◆ Goal of the exercise:
Leave out every picture, then transcribe the rest of the listing exactly.

◆ Data to examine:
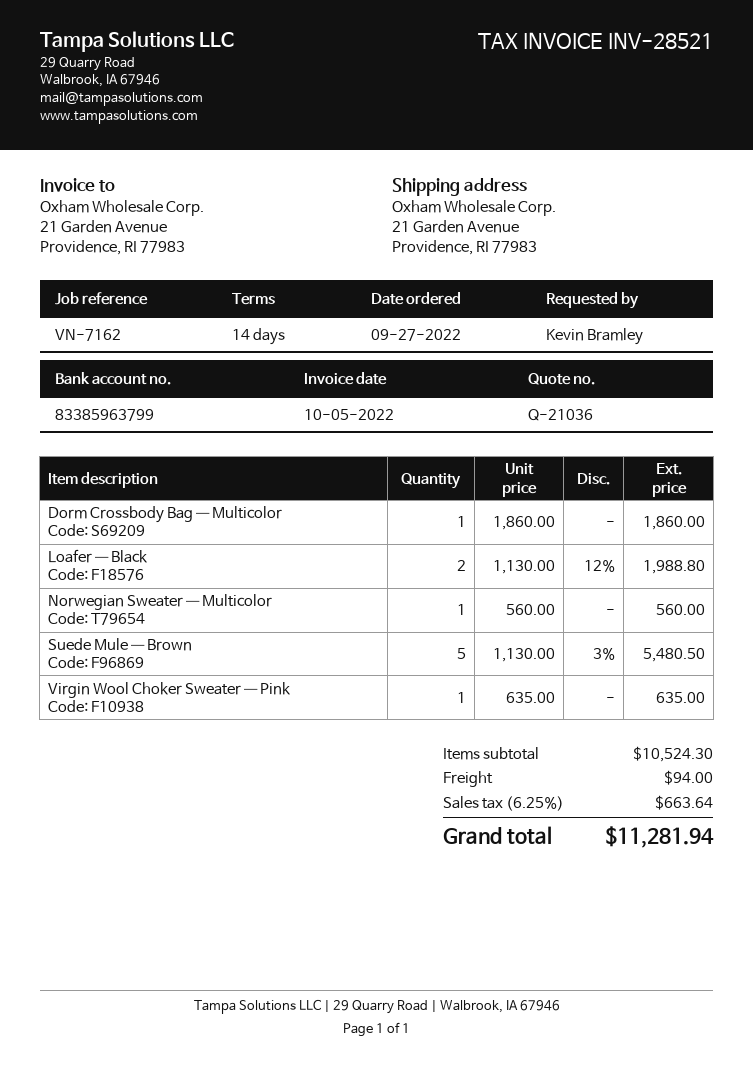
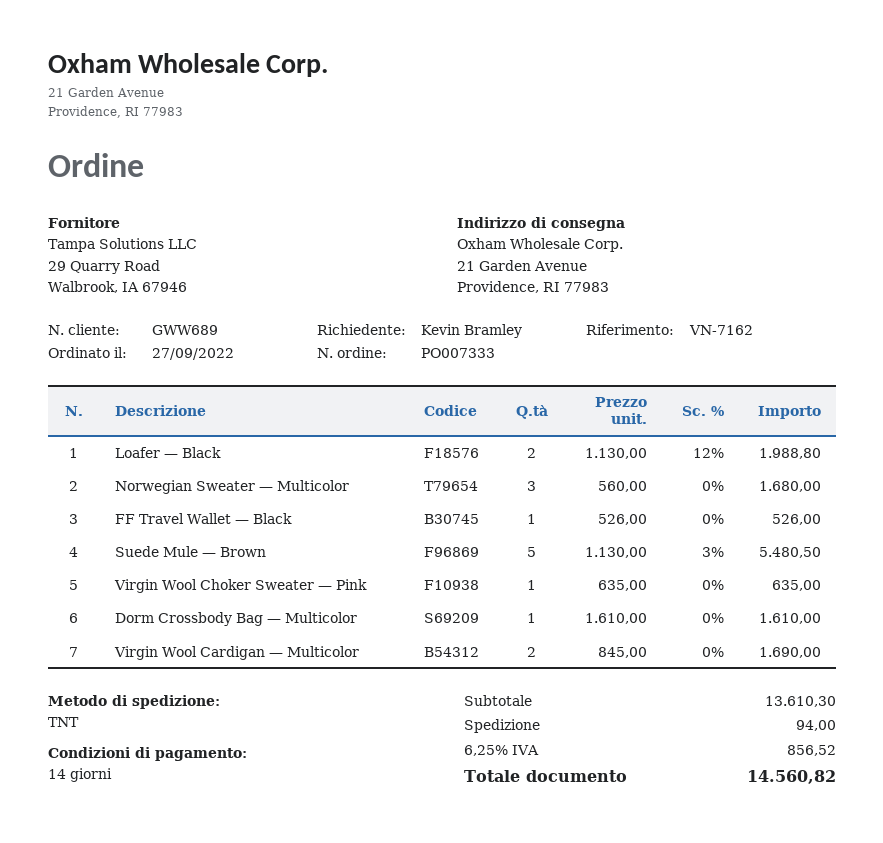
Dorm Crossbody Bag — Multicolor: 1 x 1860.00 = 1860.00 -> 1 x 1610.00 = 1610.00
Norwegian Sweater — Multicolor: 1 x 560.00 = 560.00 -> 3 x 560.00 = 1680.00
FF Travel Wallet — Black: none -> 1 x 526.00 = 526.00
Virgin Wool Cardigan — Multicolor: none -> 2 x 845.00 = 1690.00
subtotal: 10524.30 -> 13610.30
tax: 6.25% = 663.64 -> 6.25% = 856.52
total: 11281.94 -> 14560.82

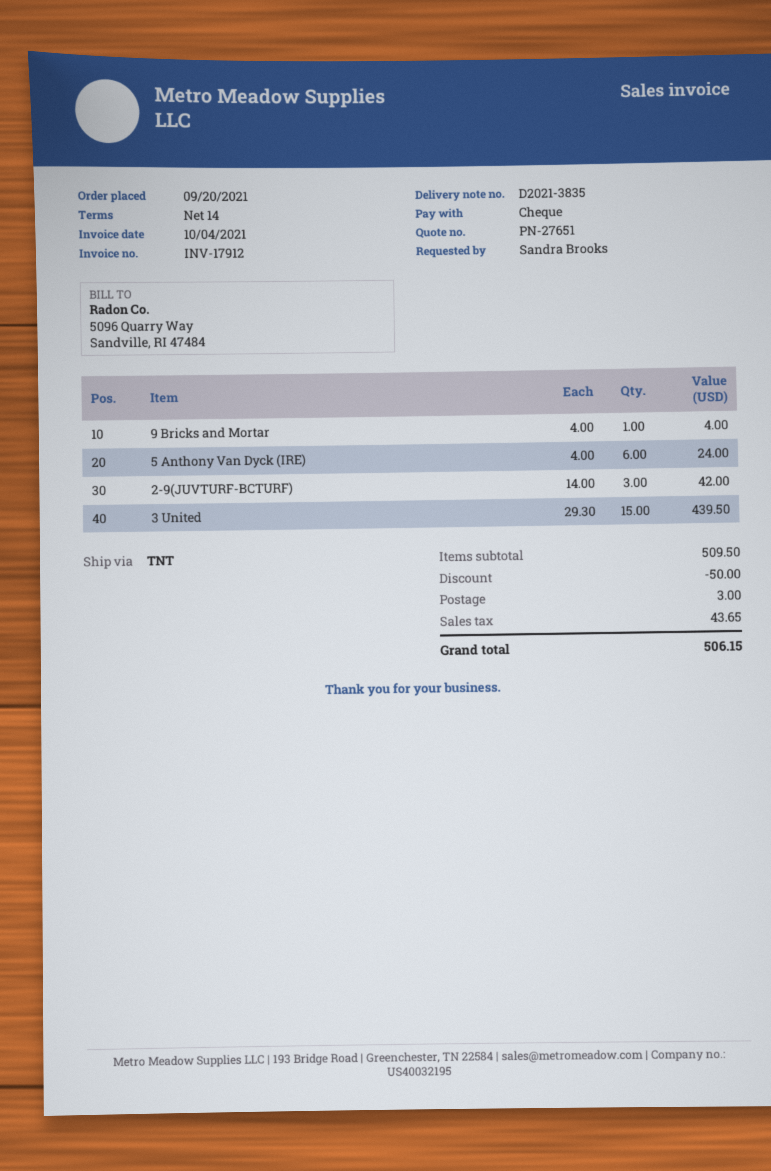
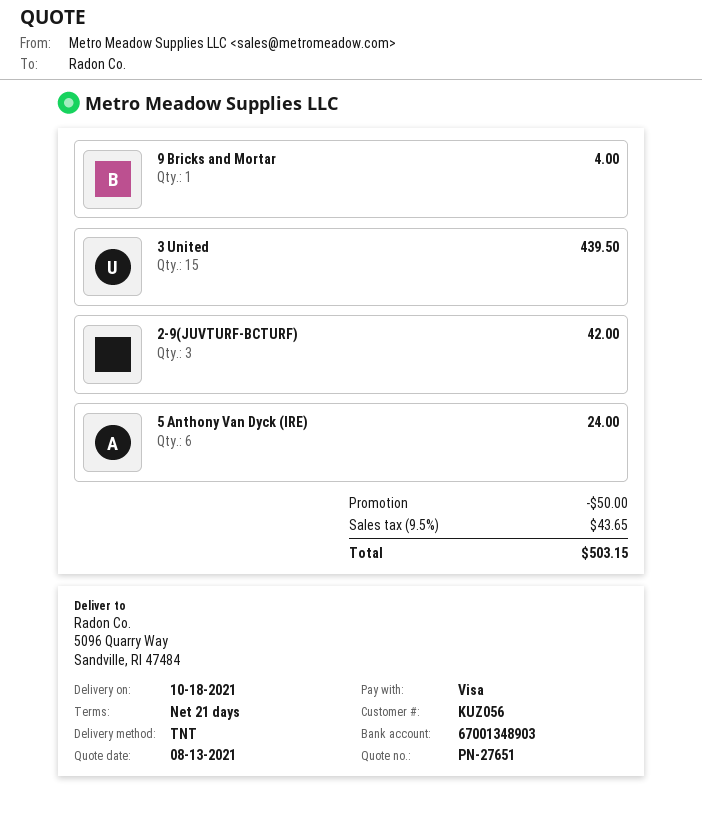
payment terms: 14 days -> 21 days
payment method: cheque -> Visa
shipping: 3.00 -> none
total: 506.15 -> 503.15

◆ Answer to the exercise:
Dorm Crossbody Bag — Multicolor: 1 x 1860.00 = 1860.00 -> 1 x 1610.00 = 1610.00
Norwegian Sweater — Multicolor: 1 x 560.00 = 560.00 -> 3 x 560.00 = 1680.00
FF Travel Wallet — Black: none -> 1 x 526.00 = 526.00
Virgin Wool Cardigan — Multicolor: none -> 2 x 845.00 = 1690.00
subtotal: 10524.30 -> 13610.30
tax: 6.25% = 663.64 -> 6.25% = 856.52
total: 11281.94 -> 14560.82

payment terms: 14 days -> 21 days
payment method: cheque -> Visa
shipping: 3.00 -> none
total: 506.15 -> 503.15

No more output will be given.